• What the task requires
Can the data below be set down again exactly, line for line?

• Entries shown
=== Section Start ===

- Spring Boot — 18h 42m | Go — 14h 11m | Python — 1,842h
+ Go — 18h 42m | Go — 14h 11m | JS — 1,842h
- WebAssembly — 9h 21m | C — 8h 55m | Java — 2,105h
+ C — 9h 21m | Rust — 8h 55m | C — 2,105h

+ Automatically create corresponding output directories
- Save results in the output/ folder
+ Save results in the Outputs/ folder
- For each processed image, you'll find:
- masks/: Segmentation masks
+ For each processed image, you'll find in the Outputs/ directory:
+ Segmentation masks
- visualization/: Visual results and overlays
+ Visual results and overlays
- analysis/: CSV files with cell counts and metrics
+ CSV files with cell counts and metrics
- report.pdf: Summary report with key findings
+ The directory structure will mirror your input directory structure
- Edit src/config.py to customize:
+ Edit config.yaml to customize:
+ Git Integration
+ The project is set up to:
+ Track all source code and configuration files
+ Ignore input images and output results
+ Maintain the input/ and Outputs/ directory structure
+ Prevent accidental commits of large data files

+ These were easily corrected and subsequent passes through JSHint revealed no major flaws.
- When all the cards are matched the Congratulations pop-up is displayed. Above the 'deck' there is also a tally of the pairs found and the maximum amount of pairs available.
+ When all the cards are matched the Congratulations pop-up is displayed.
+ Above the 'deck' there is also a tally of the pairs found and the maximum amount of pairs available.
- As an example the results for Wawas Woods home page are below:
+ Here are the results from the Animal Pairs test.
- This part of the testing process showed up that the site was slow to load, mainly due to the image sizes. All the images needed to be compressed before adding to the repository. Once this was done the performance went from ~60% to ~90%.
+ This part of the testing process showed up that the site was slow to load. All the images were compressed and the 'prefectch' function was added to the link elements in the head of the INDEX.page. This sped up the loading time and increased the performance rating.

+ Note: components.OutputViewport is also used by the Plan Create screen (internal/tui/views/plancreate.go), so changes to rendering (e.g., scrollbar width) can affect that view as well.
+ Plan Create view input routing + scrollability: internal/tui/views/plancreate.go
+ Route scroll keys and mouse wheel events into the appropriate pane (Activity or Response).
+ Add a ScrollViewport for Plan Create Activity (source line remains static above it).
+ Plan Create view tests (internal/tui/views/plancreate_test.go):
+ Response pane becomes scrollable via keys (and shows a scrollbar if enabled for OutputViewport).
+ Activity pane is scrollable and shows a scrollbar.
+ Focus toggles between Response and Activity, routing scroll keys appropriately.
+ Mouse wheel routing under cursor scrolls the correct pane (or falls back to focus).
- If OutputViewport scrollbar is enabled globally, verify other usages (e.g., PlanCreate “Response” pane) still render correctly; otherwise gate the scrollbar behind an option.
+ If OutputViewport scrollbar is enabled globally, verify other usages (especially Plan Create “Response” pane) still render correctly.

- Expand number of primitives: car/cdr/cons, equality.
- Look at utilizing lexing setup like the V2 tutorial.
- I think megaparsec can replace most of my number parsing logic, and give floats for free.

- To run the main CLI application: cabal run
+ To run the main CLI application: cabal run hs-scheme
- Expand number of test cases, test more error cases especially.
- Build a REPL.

=== Section End ===

• Expected answer
- Spring Boot — 18h 42m | Go — 14h 11m | Python — 1,842h
+ Go — 18h 42m | Go — 14h 11m | JS — 1,842h
- WebAssembly — 9h 21m | C — 8h 55m | Java — 2,105h
+ C — 9h 21m | Rust — 8h 55m | C — 2,105h

+ Automatically create corresponding output directories
- Save results in the output/ folder
+ Save results in the Outputs/ folder
- For each processed image, you'll find:
- masks/: Segmentation masks
+ For each processed image, you'll find in the Outputs/ directory:
+ Segmentation masks
- visualization/: Visual results and overlays
+ Visual results and overlays
- analysis/: CSV files with cell counts and metrics
+ CSV files with cell counts and metrics
- report.pdf: Summary report with key findings
+ The directory structure will mirror your input directory structure
- Edit src/config.py to customize:
+ Edit config.yaml to customize:
+ Git Integration
+ The project is set up to:
+ Track all source code and configuration files
+ Ignore input images and output results
+ Maintain the input/ and Outputs/ directory structure
+ Prevent accidental commits of large data files

+ These were easily corrected and subsequent passes through JSHint revealed no major flaws.
- When all the cards are matched the Congratulations pop-up is displayed. Above the 'deck' there is also a tally of the pairs found and the maximum amount of pairs available.
+ When all the cards are matched the Congratulations pop-up is displayed.
+ Above the 'deck' there is also a tally of the pairs found and the maximum amount of pairs available.
- As an example the results for Wawas Woods home page are below:
+ Here are the results from the Animal Pairs test.
- This part of the testing process showed up that the site was slow to load, mainly due to the image sizes. All the images needed to be compressed before adding to the repository. Once this was done the performance went from ~60% to ~90%.
+ This part of the testing process showed up that the site was slow to load. All the images were compressed and the 'prefectch' function was added to the link elements in the head of the INDEX.page. This sped up the loading time and increased the performance rating.

+ Note: components.OutputViewport is also used by the Plan Create screen (internal/tui/views/plancreate.go), so changes to rendering (e.g., scrollbar width) can affect that view as well.
+ Plan Create view input routing + scrollability: internal/tui/views/plancreate.go
+ Route scroll keys and mouse wheel events into the appropriate pane (Activity or Response).
+ Add a ScrollViewport for Plan Create Activity (source line remains static above it).
+ Plan Create view tests (internal/tui/views/plancreate_test.go):
+ Response pane becomes scrollable via keys (and shows a scrollbar if enabled for OutputViewport).
+ Activity pane is scrollable and shows a scrollbar.
+ Focus toggles between Response and Activity, routing scroll keys appropriately.
+ Mouse wheel routing under cursor scrolls the correct pane (or falls back to focus).
- If OutputViewport scrollbar is enabled globally, verify other usages (e.g., PlanCreate “Response” pane) still render correctly; otherwise gate the scrollbar behind an option.
+ If OutputViewport scrollbar is enabled globally, verify other usages (especially Plan Create “Response” pane) still render correctly.

- Expand number of primitives: car/cdr/cons, equality.
- Look at utilizing lexing setup like the V2 tutorial.
- I think megaparsec can replace most of my number parsing logic, and give floats for free.

- To run the main CLI application: cabal run
+ To run the main CLI application: cabal run hs-scheme
- Expand number of test cases, test more error cases especially.
- Build a REPL.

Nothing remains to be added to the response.